AIR
GLACIÈRE
FRANCK DUBOIS & BENOIT PIERRE
À PROPOS DE L'EXPOSITION
Par Thierry Cattan
Il fut un temps où nous avions le temps, où l’avenir s’ouvrait devant nous, lumineux et accueillant, un temps où nous avions l’arrogance de penser que le monde nous appartenait. De certitudes en certitudes, de désirs impérieux en vaines prétentions, la modernité a trahi sa part d’ombre. À vouloir aller toujours plus loin, toujours plus vite, l’avenir s’est embrumé, le temps s’est retourné contre nous.
Par un détour dont nous pourrions sourire s’il n’était pas si inquiétant, c’est à un passé bien lointain que nous sommes aujourd’hui convoqués, en un temps où l’humanité venait à peine de naître. L’ère glaciaire se rappelle à nous alors que des glaces que nous aurions pu croire éternelles se mettent à fondre menaçant de bouleverser l’équilibre écologique de notre planète. Mais il ne s’agit là malheureusement déjà que d’un lieu commun du XXIe siècle auquel l’art peut sans doute apporter sa contribution mais dont il ne saurait se contenter. C’est au-delà du fait climatique, au-delà même des jeux politiques de pouvoir et de domination, dans notre rapport au temps lui-même qu’il faut lire la proposition de Franck Dubois et Benoit Pierre.
Le savant, l’historien conçoivent l’évolution de notre monde comme une succession d’évènements. Mais nous ne saurions véritablement la comprendre sans y percevoir une transformation en profondeur de notre rapport au temps. Toute l’histoire de la modernité qui fut caractérisée comme l’ère de la vitesse doit se lire dans ce changement de paradigme dont Franck Dubois et Benoit Pierre explorent ici différents aspects.
Ainsi, Air glacière questionne tout à la fois le temps isotopique marquant l’évolution de la température terrestre à travers les siècles (Spin) et de ses effets sur la banquise (Banquise) ; le temps de l’évènement et de son effacement (Isflak et Air glacière) ; le temps passé, retravaillé, formalisé, voire idéalisé que nous nommons histoire (Geostory) ; mais aussi le temps de la création et de l’œuvre elle-même (Spin et The white car with the sound of its own filming).

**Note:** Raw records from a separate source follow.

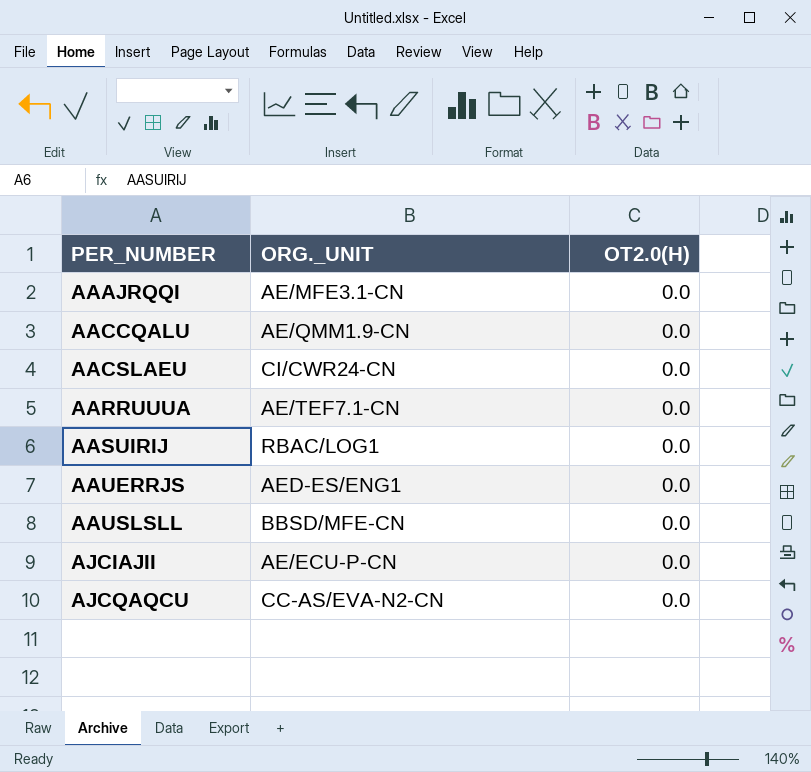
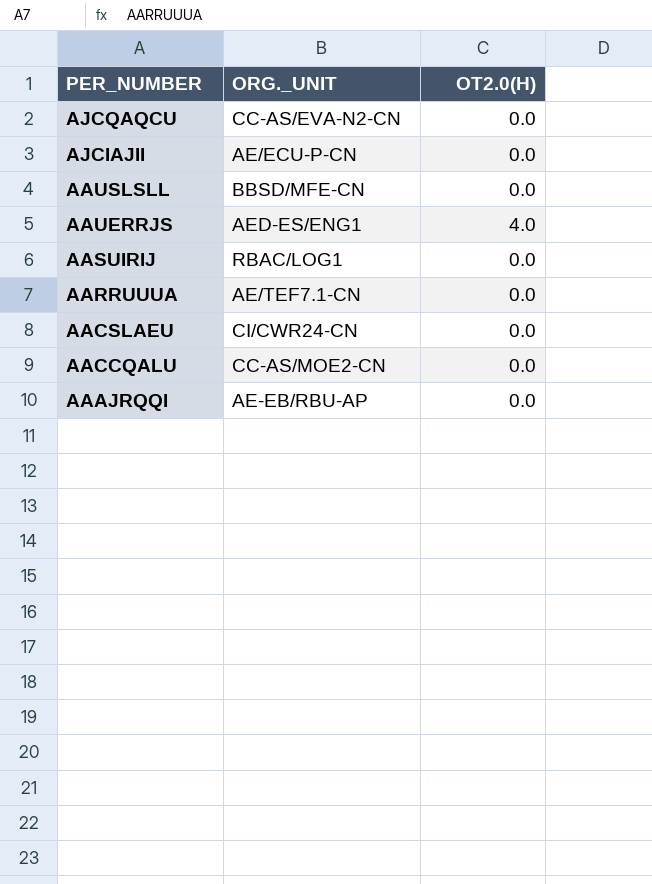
row order: PER_NUMBER ascending -> PER_NUMBER descending
AAUERRJS | OT2.0(H): 0.0 -> 4.0
AACCQALU | ORG._UNIT: AE/QMM1.9-CN -> CC-AS/MOE2-CN
AAAJRQQI | ORG._UNIT: AE/MFE3.1-CN -> AE-EB/RBU-AP

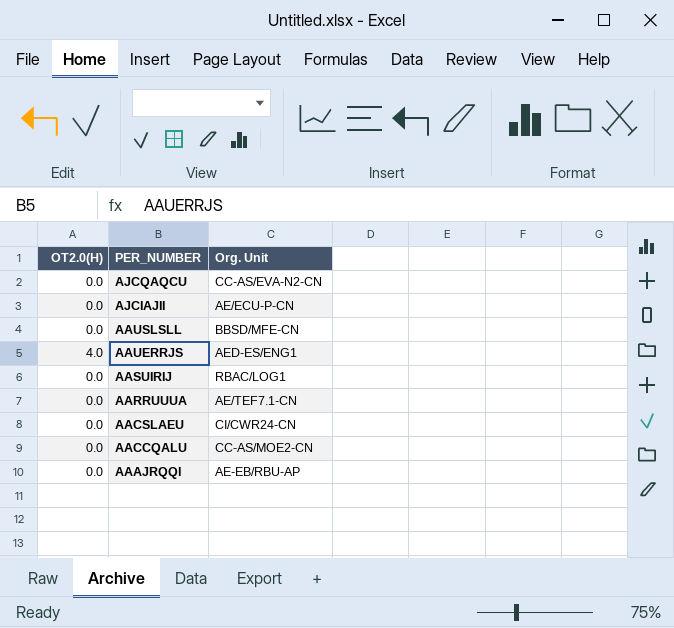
column OT2.0(H) | position: 3 -> 1
column name: ORG._UNIT -> Org. Unit

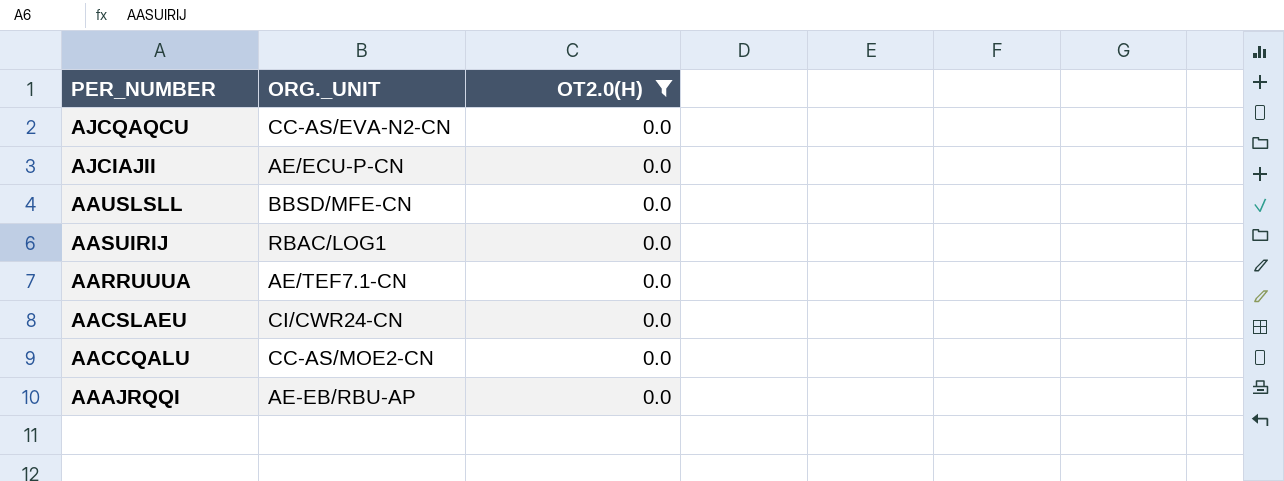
filter: none -> OT2.0(H) = 0.0
column name: Org. Unit -> ORG._UNIT
column OT2.0(H) | position: 1 -> 3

Air glacière part du constat que tout est dans un constant processus de transformation ; comme l’écrit Bergson, le changement est la substance même des choses. La présence d’un être quelconque ou d’un évènement ne se limite pas à son apparition dans un certain lieu à un certain moment ; elle suppose une durée à partir de laquelle chaque être, chaque évènement acquiert son épaisseur particulière, sa profondeur. Les images médiatiques masquent leur superficialité, l’absence, en se démultipliant à un rythme toujours plus rapide. L’œuvre artistique en appelle à une toute autre attention. Elle échappe au spectaculaire, à l’esbroufe. Quelques signes, un craquement de glace, le bruissement d’une œuvre, un simple écart, un vide, prennent corps dans la durée même de notre présence si l’on accepte d’en faire l’expérience et non pas simplement le constat.
Air glacière en appelle donc, sinon à une réaction face aux errements de la civilisation industrielle, du moins à notre présence à ce qui arrive. Elle nous invite à franchir le fossé qui sépare la glacière, comme symbole d’une civilisation de l’évasion et du divertissement, de la banquise, comme symbole de l’évolution de notre planète.